After a brief moment of prominence on the lighting circuit, CFLs are poised to fade out.
U.S. industrial conglomerate GE has announced it will begin phasing out production of CFLs in favour of light emitting diode lamps. The shift allows GE to concentrate on a single energy-saving technology—the one it sees as superior for its greater efficiency, longevity and similarity to “warm” incandescent light.
“These LED lightbulbs are starting to replicate what the electrical filament has done for over 100 years—providing that look and warm ambience that people are used to,” GE Lighting COO, John Strainic, said. “The time for LED is now.”

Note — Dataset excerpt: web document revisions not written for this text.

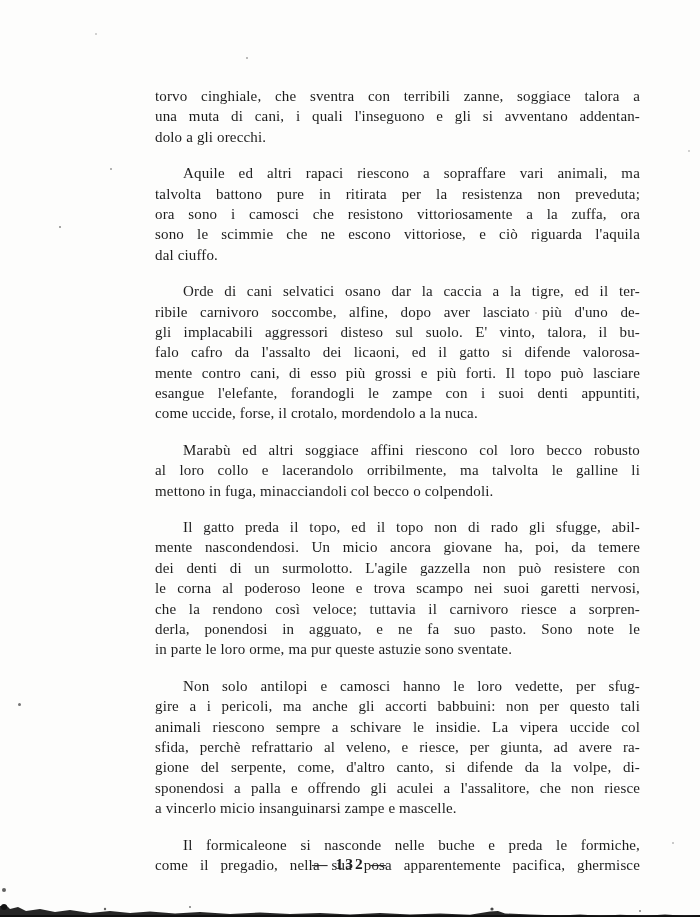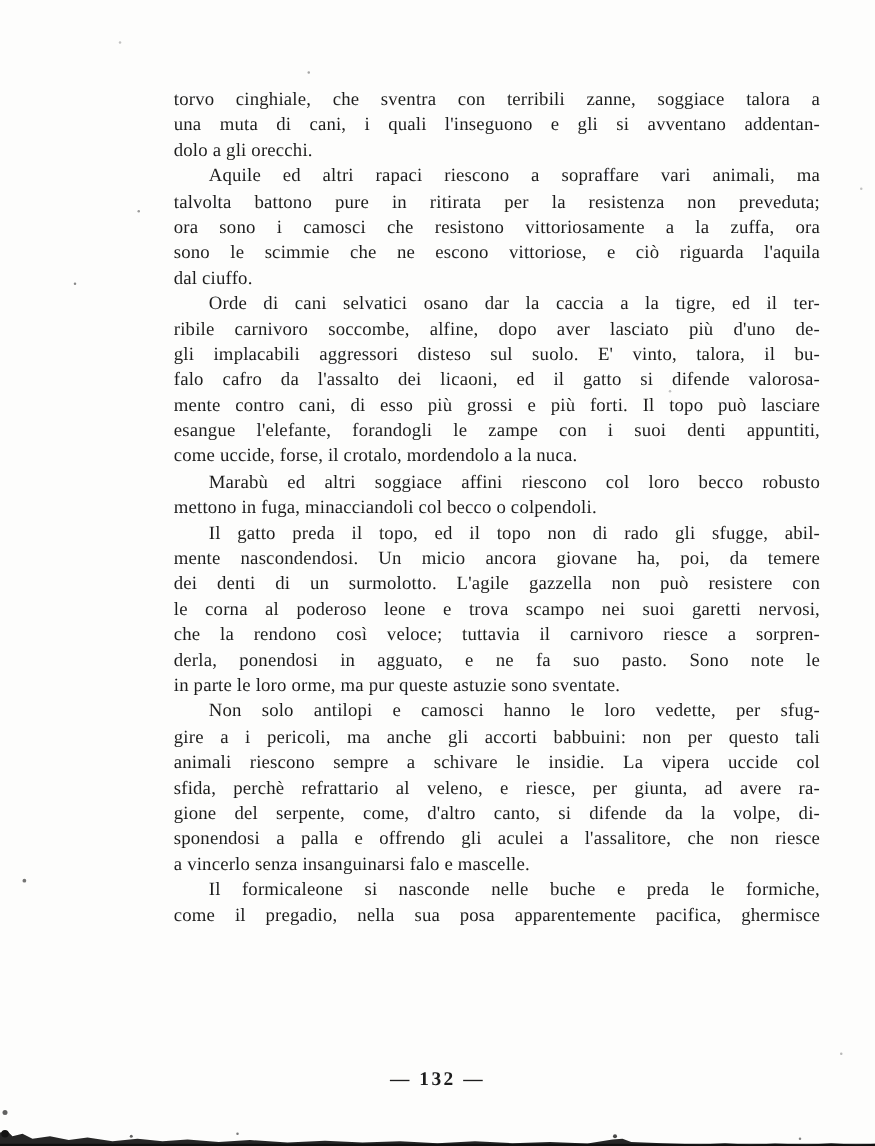--- a/index.html
+++ b/index.html
@@ -20,7 +20,7 @@
     left:139px;top:70px;
     width:517px;
   }
-  .paragraph{margin:0;padding:0;}
+  .paragraph{margin:16px;padding:0;}
   .line{
     font-size:15px;
     line-height:20.4px;

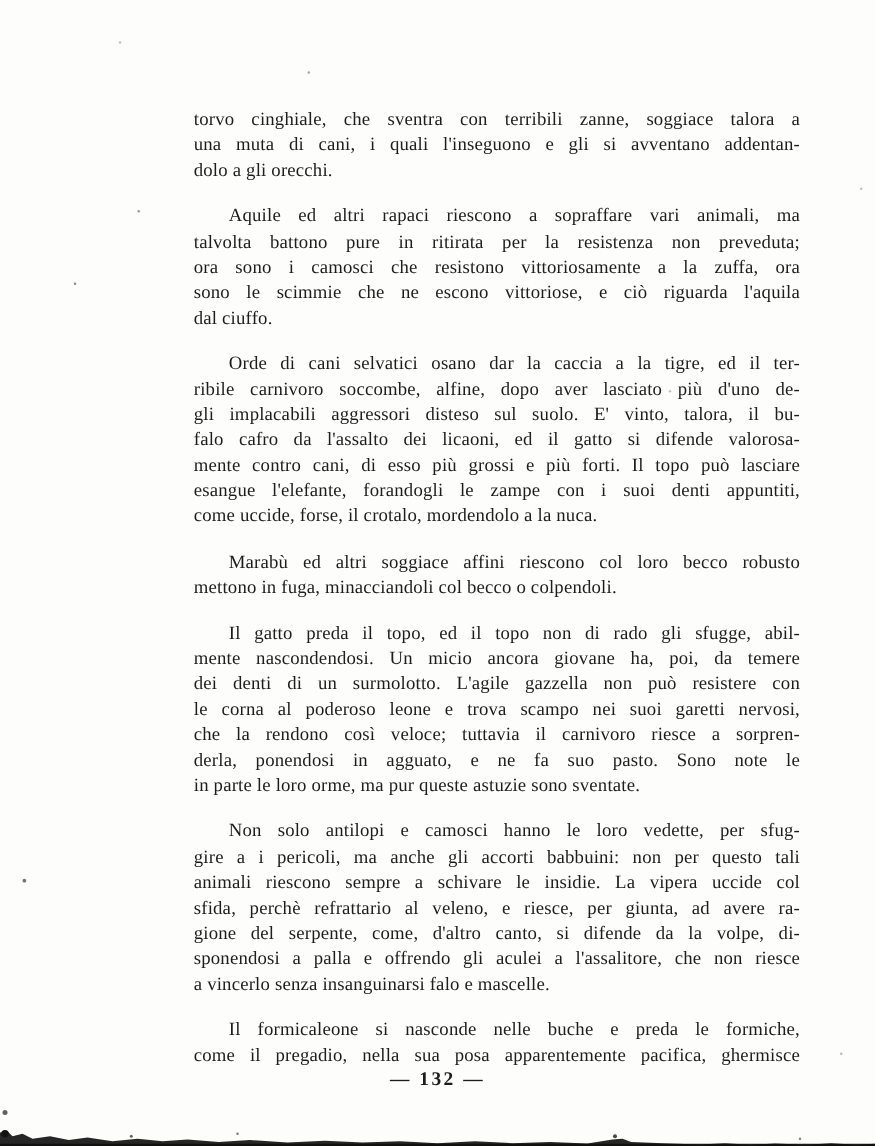--- a/index.html
+++ b/index.html
@@ -84,6 +84,7 @@
       </div>
       <div class="paragraph">
         <div class="line indent">Marabù ed altri soggiace affini riescono col loro becco robusto</div>
+        <div class="line">al loro collo e lacerandolo orribilmente, ma talvolta le galline li</div>
         <div class="line endline">mettono in fuga, minacciandoli col becco o colpendoli.</div>
       </div>
       <div class="paragraph">

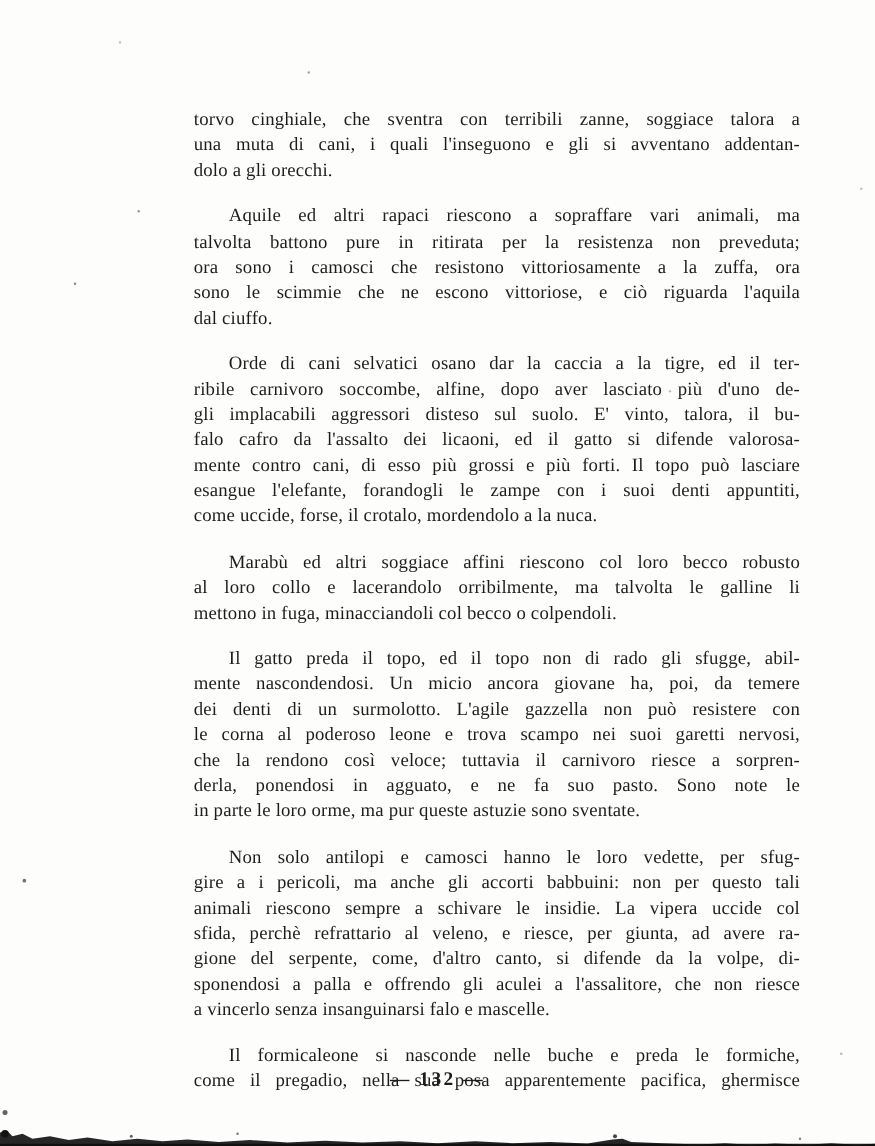--- a/index.html
+++ b/index.html
@@ -103,7 +103,7 @@
         <div class="line">sfida, perchè refrattario al veleno, e riesce, per giunta, ad avere ra-</div>
         <div class="line">gione del serpente, come, d'altro canto, si difende da la volpe, di-</div>
         <div class="line">sponendosi a palla e offrendo gli aculei a l'assalitore, che non riesce</div>
-        <div class="line endline">a vincerlo senza insanguinarsi falo e mascelle.</div>
+        <div class="line endline">a vincerlo micio insanguinarsi zampe e mascelle.</div>
       </div>
       <div class="paragraph">
         <div class="line indent">Il formicaleone si nasconde nelle buche e preda le formiche,</div>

With energy-saving lighting restrictions forthcoming across the U.S., GE anticipates LEDs will be in use in half of U.S. light sockets by 2020. The company cited the fast-falling cost of LEDs as a reason for the increasing pace of consumer adoption and the corporate shift.
And while it bids adieu to CFLs, the industrial conglomerate expects LEDs to reach heights their gas-filled counterparts never did.
“We are seeing a complete transformation of the lighting business as we move to intelligent-lighting solutions for cities, offices, hospitals and schools,” Strainic said. “LED is a platform that can replace every other light source that we have developed over 130 years.”
GE did not detail a precise timeline for the phase-out of CFL bulbs, but said it would work with its retail partners while making the transition.